The two peptides, rich in C α ‐tetrasubstituted amino acids, Ac‐[Aib‐ L ‐(αMe)Val‐Aib] 2 ‐ L ‐His‐NH 2 ( 1 ) and Ac‐[Aib‐ L ‐(αMe)Val‐Aib] 2 ‐O‐ t Bu ( 2 a ) are prevalently helical. They present the unique property of changing their conformation from the α‐ to the 3 10 ‐helix as a function of the polarity of the solvent: α in more polar solvents, 3 10 in less polar ones.
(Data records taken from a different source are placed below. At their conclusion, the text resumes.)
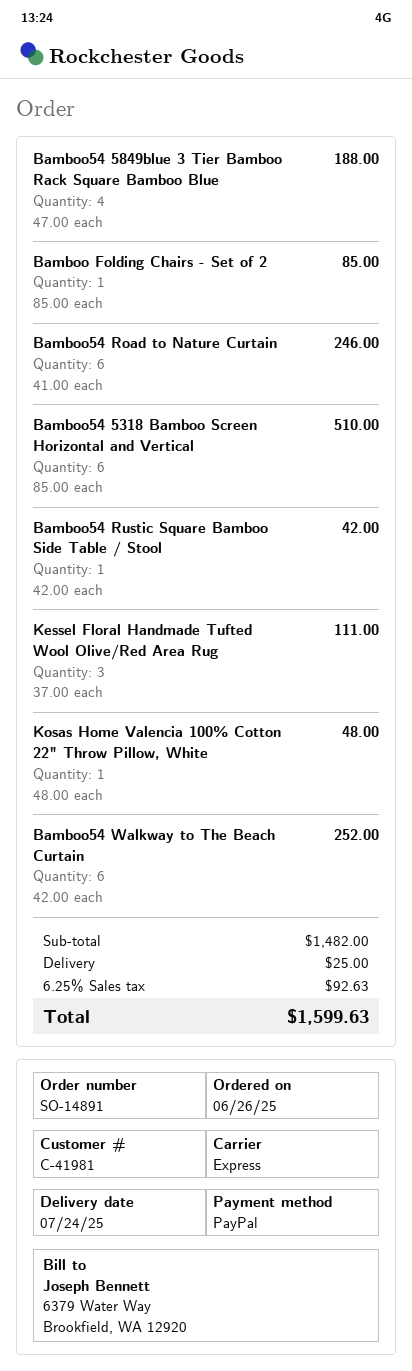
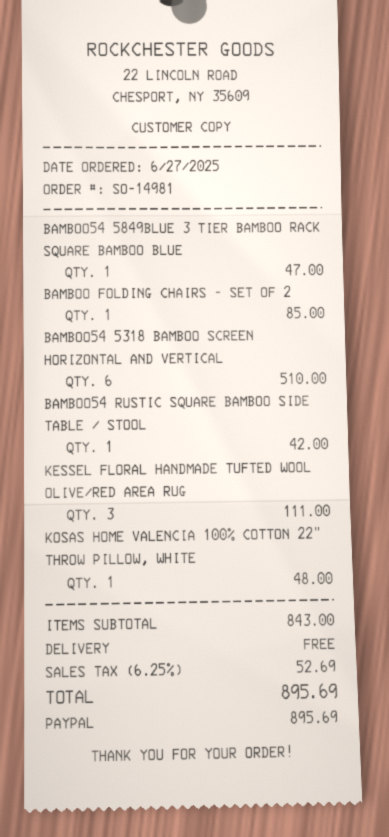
order number: SO-14891 -> SO-14981
order date: 2025-06-26 -> 2025-06-27
Bamboo54 5849blue 3 Tier Bamboo Rack Square Bamboo Blue: 4 for 188.00 -> 1 for 47.00
Bamboo54 Road to Nature Curtain: 6 for 246.00 -> none
Bamboo54 Walkway to The Beach Curtain: 6 for 252.00 -> none
subtotal: 1482.00 -> 843.00
shipping: 25.00 -> 0.00
tax: 6.25% = 92.63 -> 6.25% = 52.69
total: 1599.63 -> 895.69

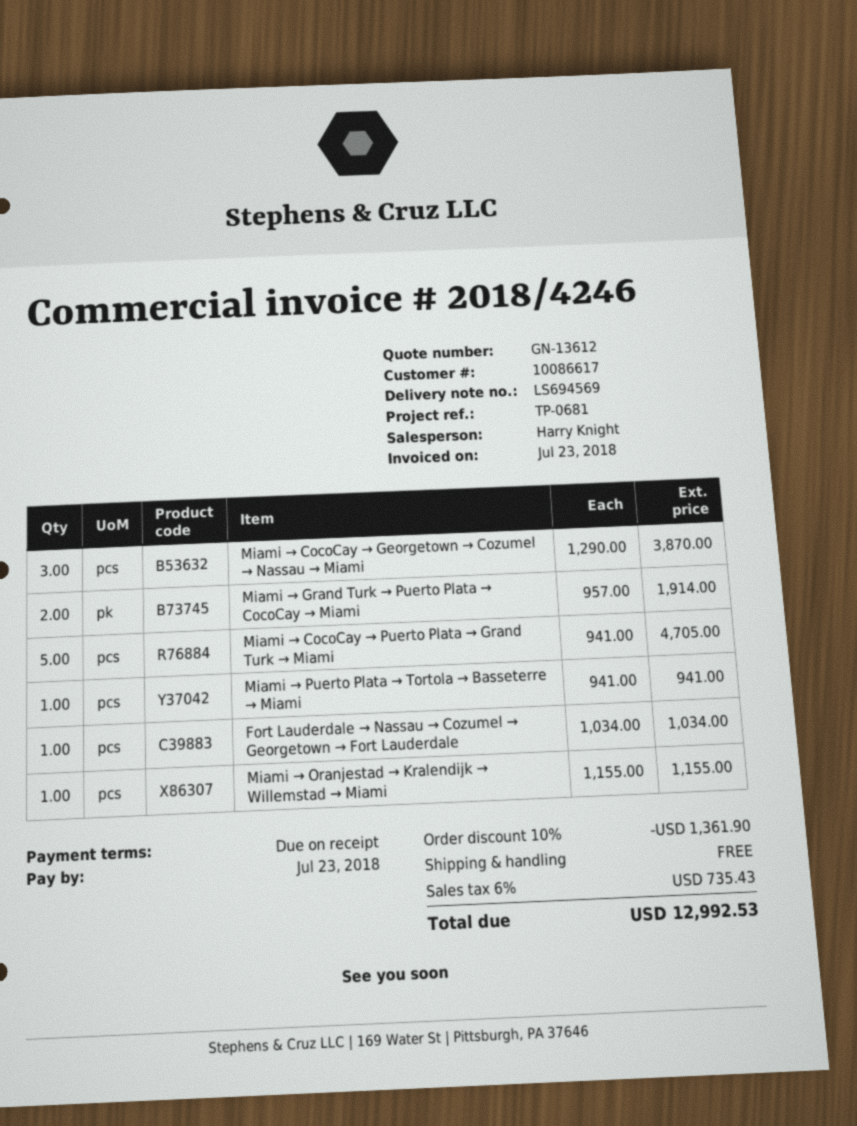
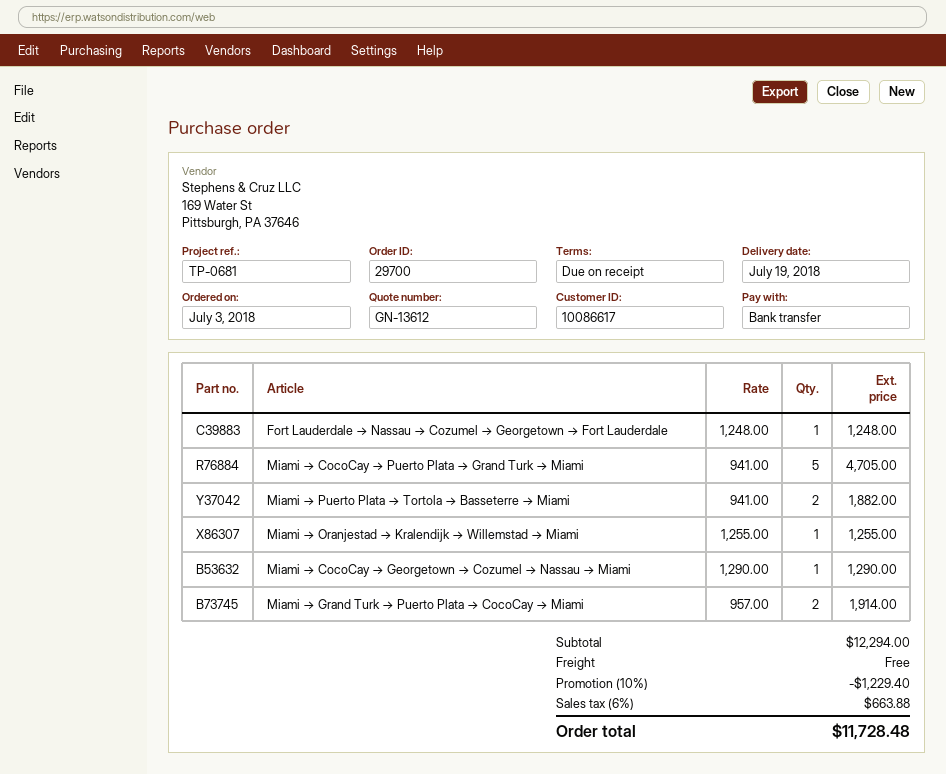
Miami → CocoCay → Georgetown → Cozumel → Nassau → Miami: 3 x 1290.00 = 3870.00 -> 1 x 1290.00 = 1290.00
Miami → Puerto Plata → Tortola → Basseterre → Miami: 1 x 941.00 = 941.00 -> 2 x 941.00 = 1882.00
Fort Lauderdale → Nassau → Cozumel → Georgetown → Fort Lauderdale: 1 x 1034.00 = 1034.00 -> 1 x 1248.00 = 1248.00
Miami → Oranjestad → Kralendijk → Willemstad → Miami: 1 x 1155.00 = 1155.00 -> 1 x 1255.00 = 1255.00
discount: 10% = 1361.90 -> 10% = 1229.40
tax: 6% = 735.43 -> 6% = 663.88
total: 12992.53 -> 11728.48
Conclusive evidence of this reversible change of conformation is reported on the basis of the circular dichroism (CD) spectra and a detailed two‐dimensional NMR analysis in two solvents (trifluoroethanol and methanol) refined with molecular dynamics calculations. The X‐ray diffractometric analysis of the crystals of both peptides reveals that they assume a prevalent 3 10 ‐helix conformation in the solid state. This conformation is practically superimposable on that obtained from the NMR analysis of 1 in methanol. The NMR results further validate the reported CD signature of the 3 10 ‐helix and the use of the CD technique for its assessment.